A droplet returns to a horizontal surface after jumping. By orienting surfaces vertically, gravity can work with surface tension "droplet droplet" as the most effective mechanism for the removal of moisture and heat transfer. Credit: Virginia Tech

10 years ago, a new idea was introduced in the general scientific community: the elimination of water condensers has proven more effective by using surface tension to make "jump" microscopic water droplets. The idea has taken the community of researchers by storm.

"In the last ten years, since I've discovered jumping droplets, the debate is using gravity versus jumping over obstacles," said Jonathan Boreyko, an assistant professor of mechanical engineering at the College of Engineering.

The problem was that because the jump itself was taking place regardless of the severity, what happened after the jump was not taken into account. Five years after his original article, Boreyko returned to the laboratory to discover that to be effective, jumping and gravity should not be mutually exclusive. Now in an article published in the newspaper JouleBoreyko and PhD student Ranit Mukherjee began to examine the orientation of the surface and found that by using vertical condensers, the combination of superhydrophobic surfaces and gravity produced a capacitor at least twice more efficient.
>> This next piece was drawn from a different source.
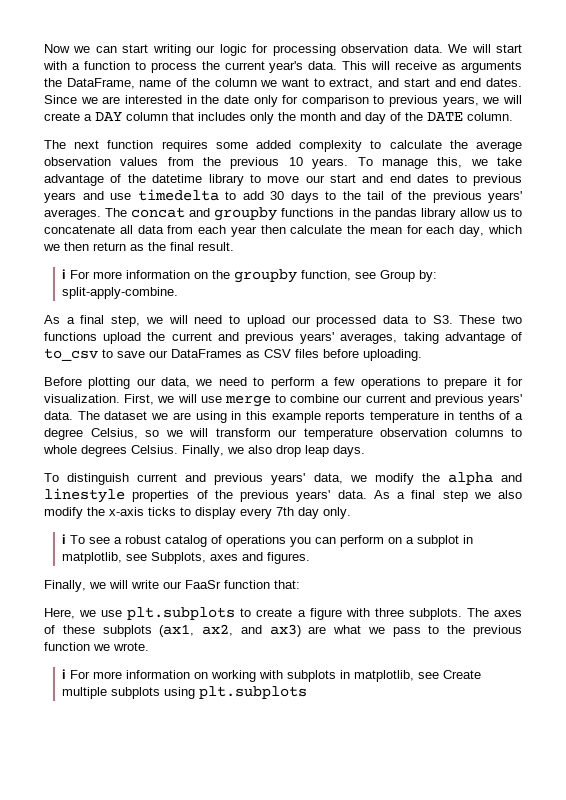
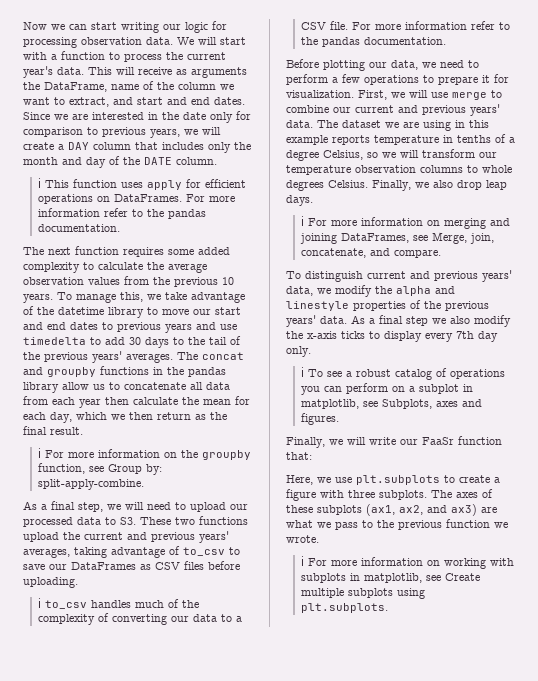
+ ℹ This function uses apply for efficient operations on DataFrames. For more information refer to the pandas documentation.
+ ℹ to_csv handles much of the complexity of converting our data to a CSV file. For more information refer to the pandas documentation.
+ ℹ For more information on merging and joining DataFrames, see Merge, join, concatenate, and compare.
- ℹ For more information on working with subplots in matplotlib, see Create multiple subplots using plt.subplots
+ ℹ For more information on working with subplots in matplotlib, see Create multiple subplots using plt.subplots.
Using superhydrophobic surfaces, featuring nano-pillars and a hydrophobic coating, water droplets can release the power of surface tension whenever two or more drops touch and join, for detach from the surface, regardless of the orientation of this surface. However, not all droplets make a clean getaway.

"Some droplets do not jump or fall to the surface," Boreyko said. "These droplets can then join with each other and form a buildup of condensation that covers the condenser and limits its cooling capacity.For these large droplets, where the jump has failed, draining them by gravity would be an excellent assurance."

Historically, condensers were always oriented vertically to allow water to flow by gravity. However, researchers studying droplets fed by surface tension mainly studied the phenomenon of jumps on flat surfaces and did not talk about the importance of orientation.

"The researches were so focused on the use of surface tension to eliminate droplets instead of gravity, that no one considered that it was not a problem." a "or" situation, "said Boreyko. "It turns out that surface tension and gravity work much better together than one or the other does not work alone."

"What we found shows that there is a unique and optimal way to dissipate the moisture of condensers, which increases the efficiency of various elements, including power plants, or all that. that requires heat exchange, "said Mukherjee.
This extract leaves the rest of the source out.